Lucy went to his arms. Taylor held her in the same way he imagined her father should have—tight, so she’d never leave. He let her cry and watched the Hollow’s hard earth drink her tears like a desert drinks the rain.

“I want to be like you,” she said. “I want to be here with you. I’ll do anything.”

Taylor smiled. There was no hiding it. “You want to be like me?”

Lucy nodded.

“To be what I am means doing as I’ve done, lady. Nothing more or less. But you have to choose to be here. All we are is what’s left of the choices we made. This Holler’s no different. You want to call it home and me your family, all it asks of you is what it asked of me—a sacrifice.”

“I don’t understand,” Lucy said.

Taylor moved close. He put a hand to Lucy’s knee. “What I’m saying, Lucy Seekins, is you gotta Wake somebody.”

4

It was Tuesday, and Tuesdays meant a patrol through the hill country past the Devereaux farm.

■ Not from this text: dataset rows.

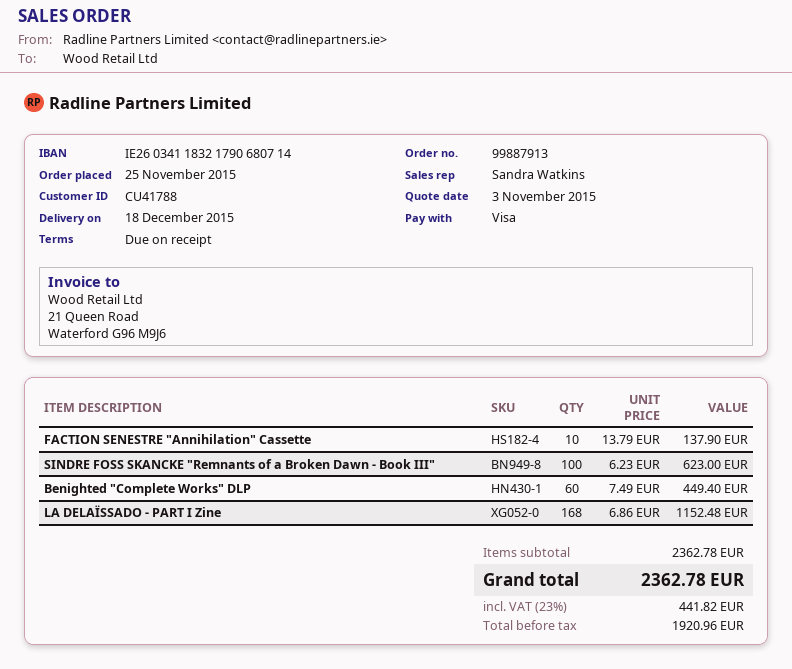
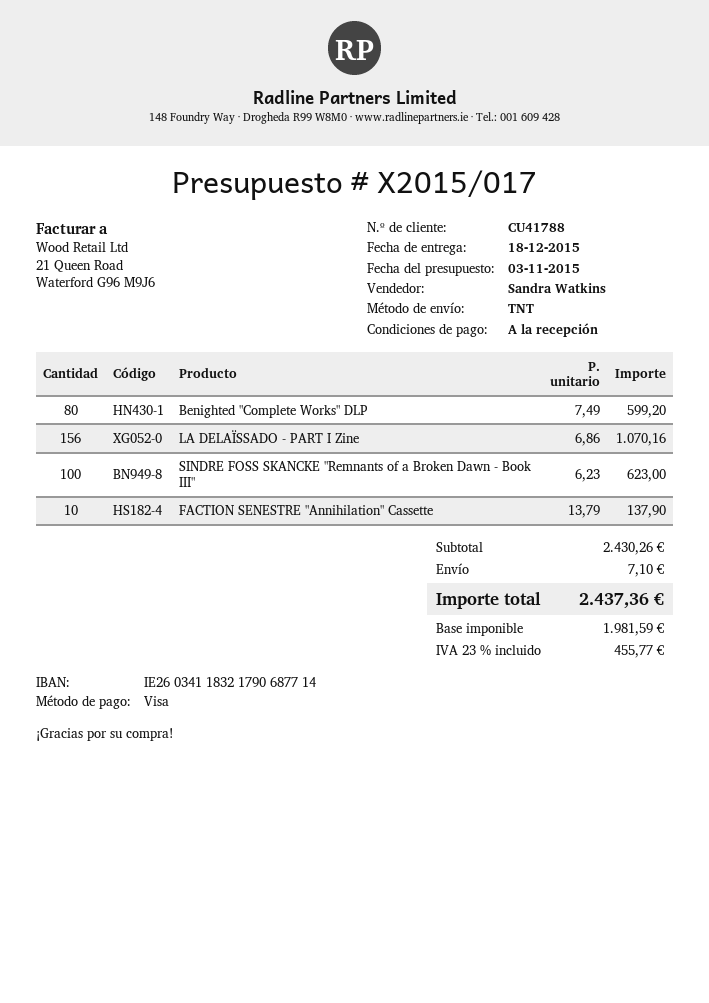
bank account: IE26034118321790680714 -> IE26034118321790687714
Benighted "Complete Works" DLP: 60 x 7.49 = 449.40 -> 80 x 7.49 = 599.20
LA DELAÏSSADO - PART I Zine: 168 x 6.86 = 1152.48 -> 156 x 6.86 = 1070.16
subtotal: 2362.78 -> 2430.26
shipping: none -> 7.10
net: 1920.96 -> 1981.59
tax: 23% = 441.82 -> 23% = 455.77
total: 2362.78 -> 2437.36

That’s what I called my drives when in the presence of Kate or Zach or any of the townspeople. Headin’ out to patrol, I’d say, as though that were some monumental task fraught with peril. All I really did was stop by Hollis’s and say hello, maybe have a glass of Edith’s sweet tea, then drive seven miles or so on to Boone’s Pond and see if the fish were biting. No better fishing in Mattingly than Boone’s Pond.

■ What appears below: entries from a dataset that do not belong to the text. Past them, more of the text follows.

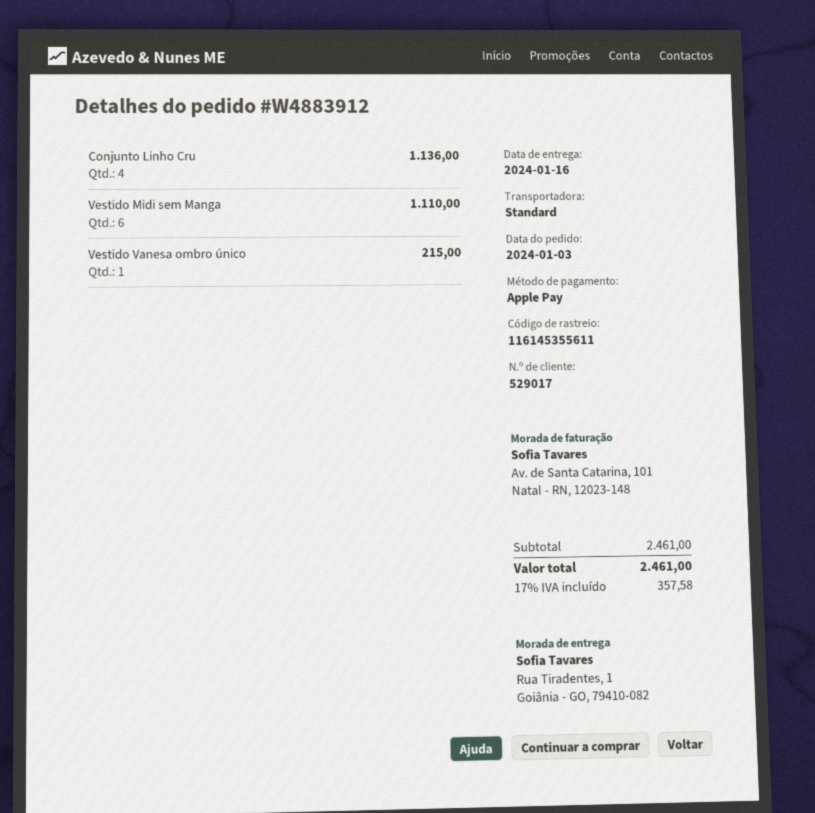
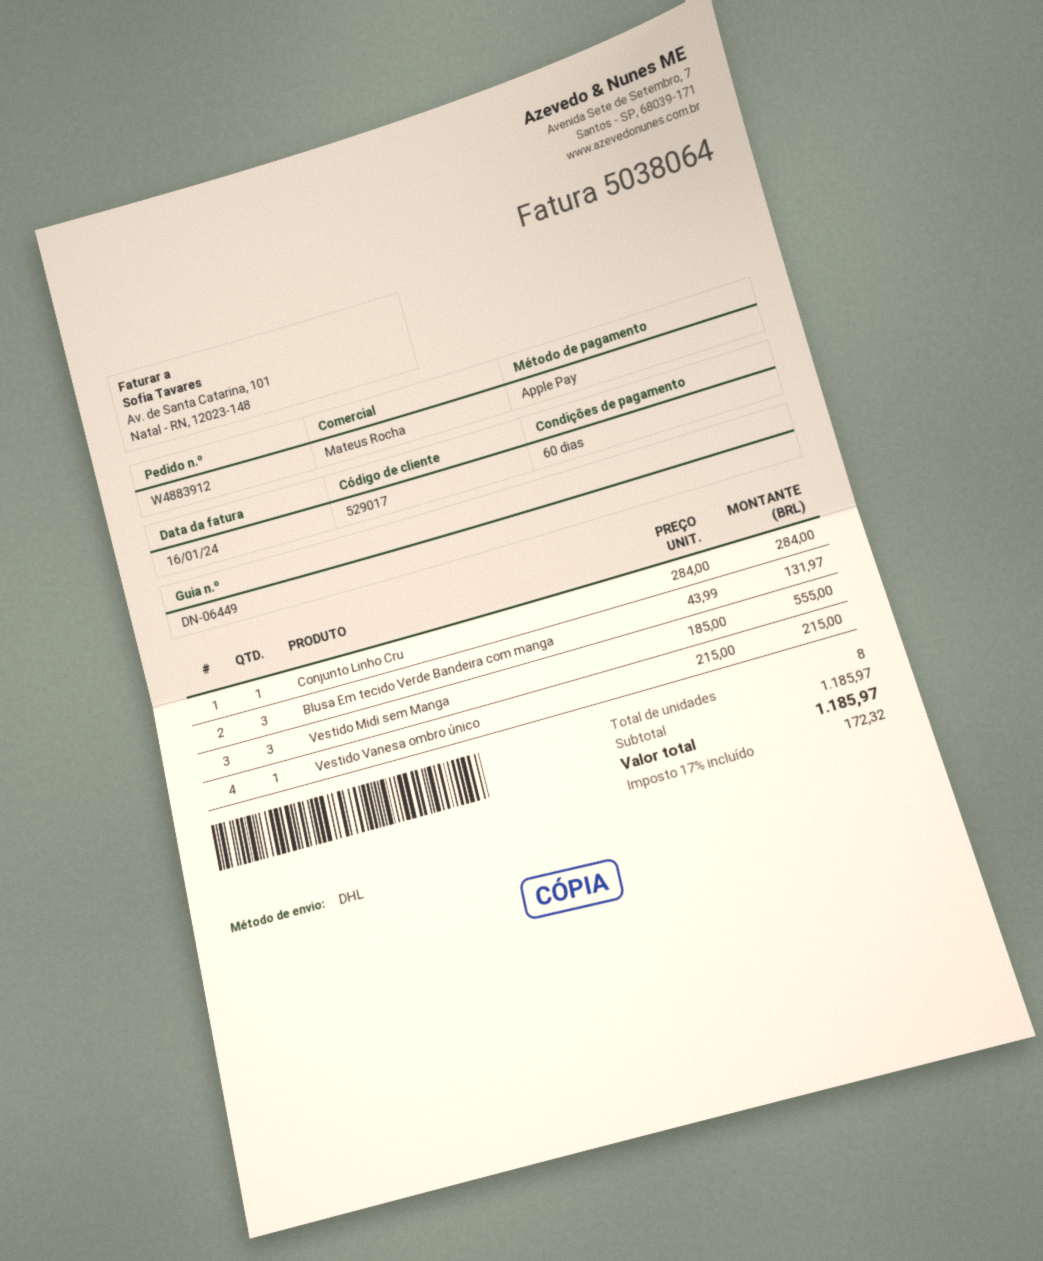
shipping method: standard -> DHL
Conjunto Linho Cru: 4 for 1136.00 -> 1 for 284.00
Vestido Midi sem Manga: 6 for 1110.00 -> 3 for 555.00
Blusa Em tecido Verde Bandeira com manga: none -> 3 for 131.97
subtotal: 2461.00 -> 1185.97
tax: 17% = 357.58 -> 17% = 172.32
total: 2461.00 -> 1185.97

So when I told Kate I was going to patrol, I was only doing the normal thing. That’s what Big Jim wanted from all of us. And me heading north while Justus and his men headed south? No significance there at all. Such was what I told myself in the kindest, most convincing way possible. I’d do my job and my father would do his, which offered me little comfort. The
rest? Well, I supposed the rest was up to God. That offered me little comfort as well.

I’d been raised to believe in the God of the New Testament, the God who became man and preached grace and forgiveness and died for my sins. It was a faith I never doubted until the day I met Phillip along the riverbank. Oh, I still went to church after. I still prayed and amened during Preacher Goggins’s sermons. Still ate the wafer and drank the grape juice each month. Still believed. But it was never Jesus I saw when I closed my eyes and folded my hands. From then on, it was Jehovah. The Holy Judge.

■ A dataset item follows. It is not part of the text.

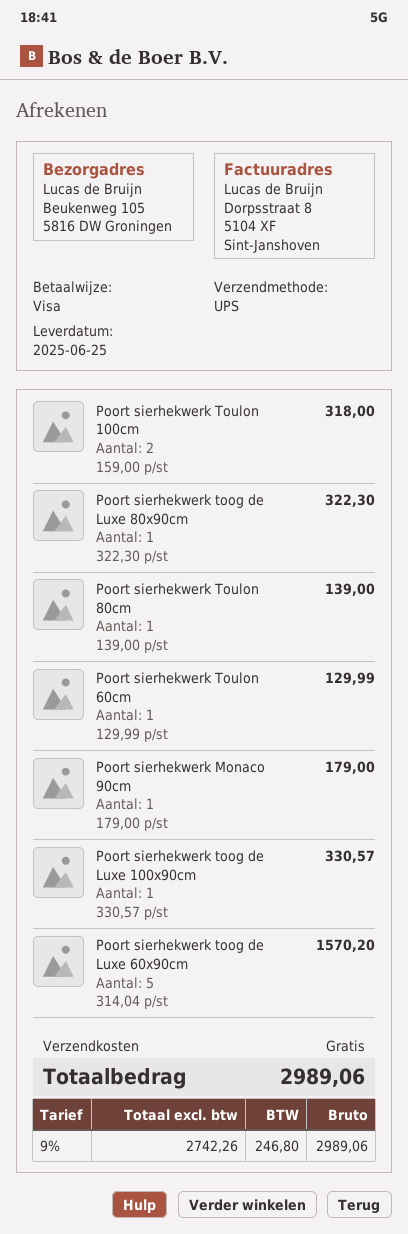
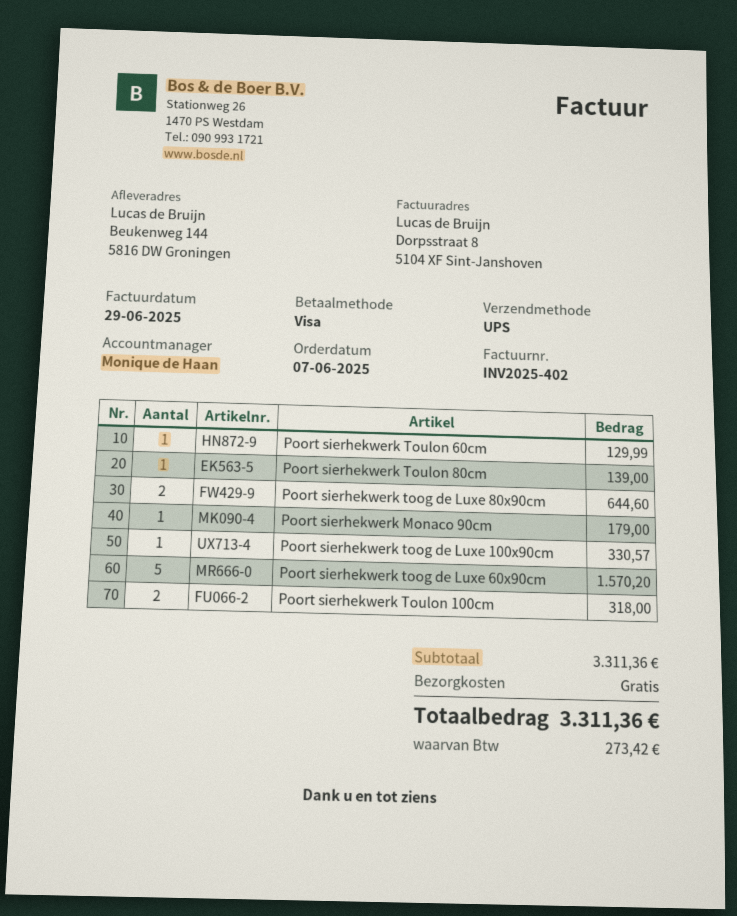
ship to: Beukenweg 105, 5816 DW Groningen -> Beukenweg 144, 5816 DW Groningen
Poort sierhekwerk toog de Luxe 80x90cm: 1 for 322.30 -> 2 for 644.60
tax: 246.80 -> 273.42
total: 2989.06 -> 3311.36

The road wound past the BP and Hollis’s farm, but I didn’t stop for a glass of tea that day. Four miles on and three miles from Boone’s Pond, I turned down a one-lane stretch of hardpan seldom traveled but for party-seeking teenagers. The road weaved through miles of hill country before ending in a sudden T.

It was only when I turned left for the mountains that I realized where I was heading, and it was only when the hardpan turned to a dark, packed clay and I made a left turn through a broken place in the oaks that I realized I could not turn back. And I remember thinking,
Why not? Why not this place?
Because the rusty gate had always called to me in much the same way that Phillip’s grave called to Kate. The only difference was that my fear had made me run from my past, while Kate’s had kept her there.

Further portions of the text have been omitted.